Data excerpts
┌──

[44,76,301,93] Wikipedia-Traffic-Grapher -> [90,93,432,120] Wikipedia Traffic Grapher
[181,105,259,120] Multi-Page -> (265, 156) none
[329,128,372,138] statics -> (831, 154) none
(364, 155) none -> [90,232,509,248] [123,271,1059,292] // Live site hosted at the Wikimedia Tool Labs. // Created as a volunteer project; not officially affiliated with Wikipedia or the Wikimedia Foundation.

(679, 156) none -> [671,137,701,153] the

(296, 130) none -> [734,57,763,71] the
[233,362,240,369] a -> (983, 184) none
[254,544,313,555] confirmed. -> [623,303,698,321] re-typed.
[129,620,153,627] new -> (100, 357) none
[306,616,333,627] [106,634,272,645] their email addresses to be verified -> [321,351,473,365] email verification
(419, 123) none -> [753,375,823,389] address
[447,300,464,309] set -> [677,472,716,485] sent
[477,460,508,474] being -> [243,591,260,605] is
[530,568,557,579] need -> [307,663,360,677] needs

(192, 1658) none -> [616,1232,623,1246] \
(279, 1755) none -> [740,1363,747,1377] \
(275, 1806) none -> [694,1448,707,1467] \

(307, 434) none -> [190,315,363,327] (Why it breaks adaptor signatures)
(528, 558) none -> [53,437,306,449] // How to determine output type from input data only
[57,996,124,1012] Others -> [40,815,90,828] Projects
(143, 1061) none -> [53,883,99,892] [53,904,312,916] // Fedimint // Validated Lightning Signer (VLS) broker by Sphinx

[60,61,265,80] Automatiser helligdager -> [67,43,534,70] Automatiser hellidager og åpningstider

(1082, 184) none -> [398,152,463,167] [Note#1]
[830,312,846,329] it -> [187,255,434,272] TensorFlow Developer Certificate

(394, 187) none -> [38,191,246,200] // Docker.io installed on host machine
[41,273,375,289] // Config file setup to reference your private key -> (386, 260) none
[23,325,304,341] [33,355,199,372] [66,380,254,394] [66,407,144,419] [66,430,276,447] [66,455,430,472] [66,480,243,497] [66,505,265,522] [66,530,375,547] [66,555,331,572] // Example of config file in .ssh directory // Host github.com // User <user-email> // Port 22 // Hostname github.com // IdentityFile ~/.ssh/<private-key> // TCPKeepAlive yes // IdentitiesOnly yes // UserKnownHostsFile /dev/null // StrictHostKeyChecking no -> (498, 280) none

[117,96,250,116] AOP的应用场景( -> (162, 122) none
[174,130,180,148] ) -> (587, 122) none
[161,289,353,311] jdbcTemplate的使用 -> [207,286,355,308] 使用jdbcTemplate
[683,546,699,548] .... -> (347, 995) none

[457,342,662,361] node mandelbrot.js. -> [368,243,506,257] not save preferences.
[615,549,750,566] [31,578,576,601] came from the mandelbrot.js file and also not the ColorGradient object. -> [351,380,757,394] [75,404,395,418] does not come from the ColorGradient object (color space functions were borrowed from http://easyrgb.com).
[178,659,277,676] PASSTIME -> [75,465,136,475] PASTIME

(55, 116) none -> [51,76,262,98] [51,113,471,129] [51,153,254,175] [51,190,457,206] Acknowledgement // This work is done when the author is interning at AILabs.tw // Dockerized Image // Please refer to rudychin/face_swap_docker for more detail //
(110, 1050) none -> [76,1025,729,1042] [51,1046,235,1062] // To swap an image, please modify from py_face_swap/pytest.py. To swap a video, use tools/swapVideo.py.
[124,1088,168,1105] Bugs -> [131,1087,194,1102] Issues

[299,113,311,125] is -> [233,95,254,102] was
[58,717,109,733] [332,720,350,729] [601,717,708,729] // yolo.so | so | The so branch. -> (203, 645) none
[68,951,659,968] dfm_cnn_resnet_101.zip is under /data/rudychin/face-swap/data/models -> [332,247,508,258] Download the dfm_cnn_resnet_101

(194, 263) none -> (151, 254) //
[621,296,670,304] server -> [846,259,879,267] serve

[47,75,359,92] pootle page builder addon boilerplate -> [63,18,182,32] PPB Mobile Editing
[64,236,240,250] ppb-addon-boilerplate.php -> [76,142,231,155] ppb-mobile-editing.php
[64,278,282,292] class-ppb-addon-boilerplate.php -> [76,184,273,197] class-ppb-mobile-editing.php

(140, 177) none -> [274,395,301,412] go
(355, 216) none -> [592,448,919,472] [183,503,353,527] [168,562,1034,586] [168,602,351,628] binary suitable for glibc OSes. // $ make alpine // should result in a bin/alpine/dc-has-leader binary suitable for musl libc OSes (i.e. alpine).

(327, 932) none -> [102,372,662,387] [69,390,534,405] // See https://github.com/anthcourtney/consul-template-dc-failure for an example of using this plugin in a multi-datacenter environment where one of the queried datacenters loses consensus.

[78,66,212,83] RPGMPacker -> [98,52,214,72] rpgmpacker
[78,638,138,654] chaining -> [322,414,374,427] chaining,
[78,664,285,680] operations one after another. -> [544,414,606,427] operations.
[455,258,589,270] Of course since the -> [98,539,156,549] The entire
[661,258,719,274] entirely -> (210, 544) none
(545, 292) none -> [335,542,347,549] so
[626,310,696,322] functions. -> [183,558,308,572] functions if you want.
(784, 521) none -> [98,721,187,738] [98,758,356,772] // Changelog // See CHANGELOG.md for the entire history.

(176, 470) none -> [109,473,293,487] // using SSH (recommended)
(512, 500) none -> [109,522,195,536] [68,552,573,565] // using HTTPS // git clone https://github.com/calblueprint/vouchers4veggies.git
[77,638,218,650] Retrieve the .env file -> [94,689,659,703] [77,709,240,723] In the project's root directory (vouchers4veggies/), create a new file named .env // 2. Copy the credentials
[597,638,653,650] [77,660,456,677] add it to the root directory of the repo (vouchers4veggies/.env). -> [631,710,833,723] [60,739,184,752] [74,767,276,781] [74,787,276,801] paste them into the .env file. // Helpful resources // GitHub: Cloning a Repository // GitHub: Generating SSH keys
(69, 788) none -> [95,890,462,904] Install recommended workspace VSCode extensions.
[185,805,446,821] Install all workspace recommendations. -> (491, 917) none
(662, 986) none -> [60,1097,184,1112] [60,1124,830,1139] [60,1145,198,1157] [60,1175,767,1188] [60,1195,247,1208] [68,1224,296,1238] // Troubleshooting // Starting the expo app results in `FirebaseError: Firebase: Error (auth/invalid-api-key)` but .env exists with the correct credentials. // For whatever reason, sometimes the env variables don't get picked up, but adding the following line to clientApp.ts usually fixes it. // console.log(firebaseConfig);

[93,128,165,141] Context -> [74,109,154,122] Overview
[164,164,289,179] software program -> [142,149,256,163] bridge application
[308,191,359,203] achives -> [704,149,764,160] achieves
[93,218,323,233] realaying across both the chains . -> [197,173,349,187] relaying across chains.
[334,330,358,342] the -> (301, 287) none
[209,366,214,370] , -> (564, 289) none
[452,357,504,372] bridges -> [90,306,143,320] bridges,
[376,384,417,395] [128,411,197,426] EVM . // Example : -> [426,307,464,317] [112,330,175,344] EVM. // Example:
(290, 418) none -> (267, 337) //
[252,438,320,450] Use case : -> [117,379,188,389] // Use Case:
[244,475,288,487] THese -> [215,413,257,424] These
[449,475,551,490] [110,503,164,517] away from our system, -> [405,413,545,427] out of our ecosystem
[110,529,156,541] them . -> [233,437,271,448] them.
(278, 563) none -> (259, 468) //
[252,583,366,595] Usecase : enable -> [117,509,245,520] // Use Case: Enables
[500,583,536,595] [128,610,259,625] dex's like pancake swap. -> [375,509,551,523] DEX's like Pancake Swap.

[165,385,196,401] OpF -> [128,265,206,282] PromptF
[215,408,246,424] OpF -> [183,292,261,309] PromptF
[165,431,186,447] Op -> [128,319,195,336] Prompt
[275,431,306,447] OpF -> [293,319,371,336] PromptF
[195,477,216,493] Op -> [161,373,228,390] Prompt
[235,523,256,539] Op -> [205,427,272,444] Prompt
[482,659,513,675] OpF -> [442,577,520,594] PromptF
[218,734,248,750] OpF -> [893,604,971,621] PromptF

└──

GOAL OF THE EXERCISE
Send back exactly the lines from the line with "[275,431,306,447] OpF ->" through the end of the records.

SOLUTION TO THIS EXERCISE
[275,431,306,447] OpF -> [293,319,371,336] PromptF
[195,477,216,493] Op -> [161,373,228,390] Prompt
[235,523,256,539] Op -> [205,427,272,444] Prompt
[482,659,513,675] OpF -> [442,577,520,594] PromptF
[218,734,248,750] OpF -> [893,604,971,621] PromptF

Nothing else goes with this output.